● **Work to be completed**
Before copying, remove every picture, and then repeat all entries below precisely as written.

User interface change data:
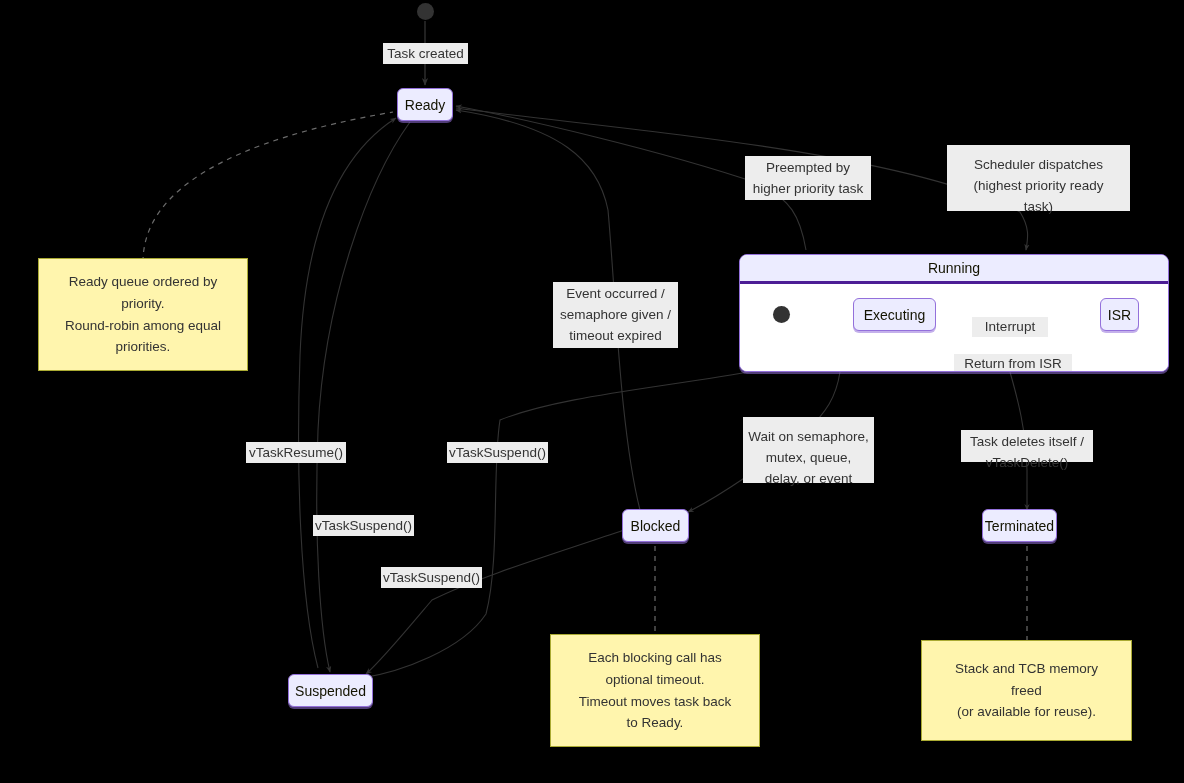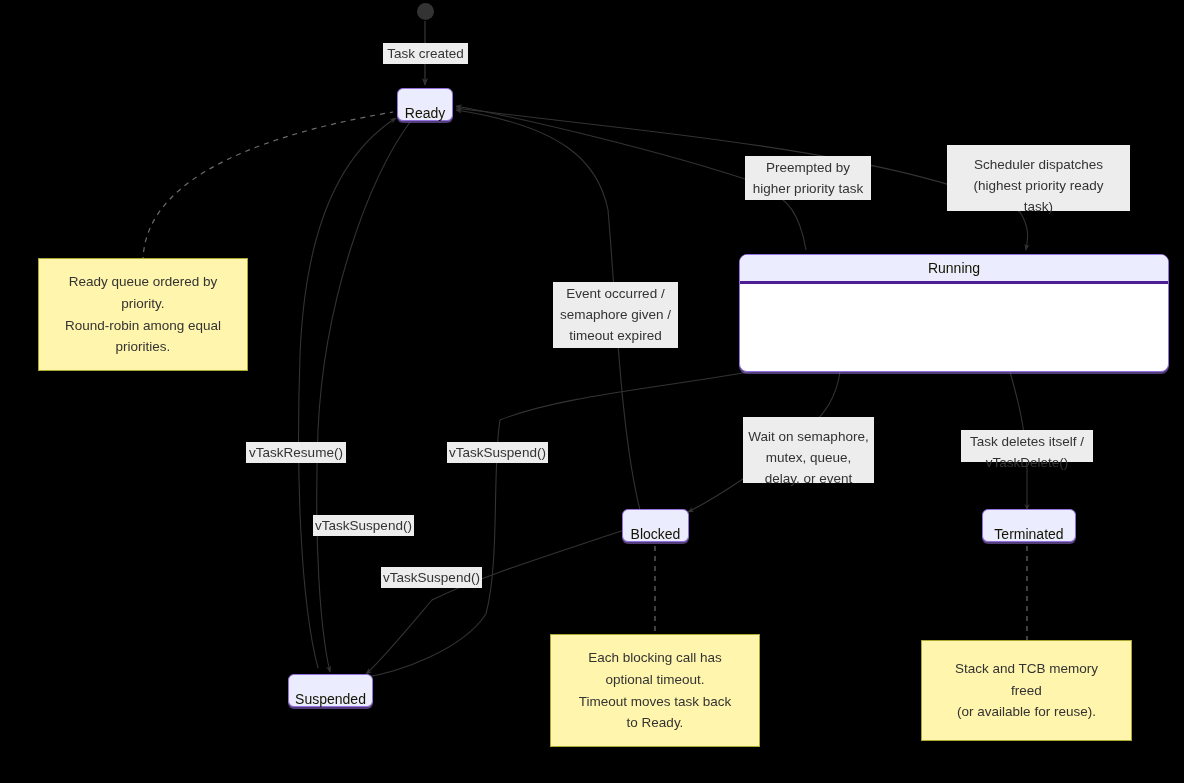--- a/index.html
+++ b/index.html
@@ -13,21 +13,21 @@
 
   
   .state{
     position:absolute;
     background:#ECECFF;
     border:1px solid #9370DB;
     border-radius:6px;
     color:#131300;
     font-size:14px;
     line-height:1;
-    display:flex;align-items:flex-end;justify-content:center;
+    display:flex;align-items:center;justify-content:center;
     box-sizing:border-box;
     white-space:nowrap;
     box-shadow:0 2px 0 0 rgba(147,112,219,.55);
   }
   .state.inner{background:#ECECFF;}
 
   
   .composite{
     position:absolute;
     border:1px solid #9370DB;
@@ -139,26 +139,41 @@
   </div>
 
   <div class="state" style="left:622px;top:509px;width:67px;height:33px;">
     <span>Blocked</span>
   </div>
 
   <div class="state" style="left:288px;top:674px;width:85px;height:33px;">
     <span>Suspended</span>
   </div>
 
-  <div class="state" style="left:982px;top:509px;width:94px;height:33px;">
+  <div class="state" style="left:982px;top:509px;width:75px;height:33px;">
     <span>Terminated</span>
   </div>
 
   <div class="composite" style="left:739px;top:254px;width:430px;height:118px;">
     <div class="title">Running</div>
+    <div class="body">
+      <div class="bullet" style="left:33px;top:22px;width:17px;height:17px;"></div>
+
+      <div class="state inner" style="left:113px;top:14px;width:83px;height:33px;">
+        <span>Executing</span>
+      </div>
+
+      <div class="state inner" style="left:360px;top:14px;width:39px;height:33px;">
+        <span>ISR</span>
+      </div>
+
+      <div class="elabel" style="left:232px;top:33px;width:76px;height:20px;line-height:20px;">Interrupt</div>
+
+      <div class="elabel" style="left:214px;top:70px;width:118px;height:20px;line-height:20px;">Return from ISR</div>
+    </div>
   </div>
 
   <div class="elabel" style="left:383px;top:43px;width:85px;height:21px;line-height:21px;">Task created</div>
 
   <div class="elabel" style="left:947px;top:145px;width:183px;height:66px;padding-top:10px;">Scheduler dispatches
 (highest priority ready
 task)</div>
 
   <div class="elabel" style="left:745px;top:156px;width:126px;height:44px;padding-top:2px;">Preempted by
 higher priority task</div>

● **Answer to the problem**
--- a/index.html
+++ b/index.html
@@ -13,21 +13,21 @@
 
   
   .state{
     position:absolute;
     background:#ECECFF;
     border:1px solid #9370DB;
     border-radius:6px;
     color:#131300;
     font-size:14px;
     line-height:1;
-    display:flex;align-items:flex-end;justify-content:center;
+    display:flex;align-items:center;justify-content:center;
     box-sizing:border-box;
     white-space:nowrap;
     box-shadow:0 2px 0 0 rgba(147,112,219,.55);
   }
   .state.inner{background:#ECECFF;}
 
   
   .composite{
     position:absolute;
     border:1px solid #9370DB;
@@ -139,26 +139,41 @@
   </div>
 
   <div class="state" style="left:622px;top:509px;width:67px;height:33px;">
     <span>Blocked</span>
   </div>
 
   <div class="state" style="left:288px;top:674px;width:85px;height:33px;">
     <span>Suspended</span>
   </div>
 
-  <div class="state" style="left:982px;top:509px;width:94px;height:33px;">
+  <div class="state" style="left:982px;top:509px;width:75px;height:33px;">
     <span>Terminated</span>
   </div>
 
   <div class="composite" style="left:739px;top:254px;width:430px;height:118px;">
     <div class="title">Running</div>
+    <div class="body">
+      <div class="bullet" style="left:33px;top:22px;width:17px;height:17px;"></div>
+
+      <div class="state inner" style="left:113px;top:14px;width:83px;height:33px;">
+        <span>Executing</span>
+      </div>
+
+      <div class="state inner" style="left:360px;top:14px;width:39px;height:33px;">
+        <span>ISR</span>
+      </div>
+
+      <div class="elabel" style="left:232px;top:33px;width:76px;height:20px;line-height:20px;">Interrupt</div>
+
+      <div class="elabel" style="left:214px;top:70px;width:118px;height:20px;line-height:20px;">Return from ISR</div>
+    </div>
   </div>
 
   <div class="elabel" style="left:383px;top:43px;width:85px;height:21px;line-height:21px;">Task created</div>
 
   <div class="elabel" style="left:947px;top:145px;width:183px;height:66px;padding-top:10px;">Scheduler dispatches
 (highest priority ready
 task)</div>
 
   <div class="elabel" style="left:745px;top:156px;width:126px;height:44px;padding-top:2px;">Preempted by
 higher priority task</div>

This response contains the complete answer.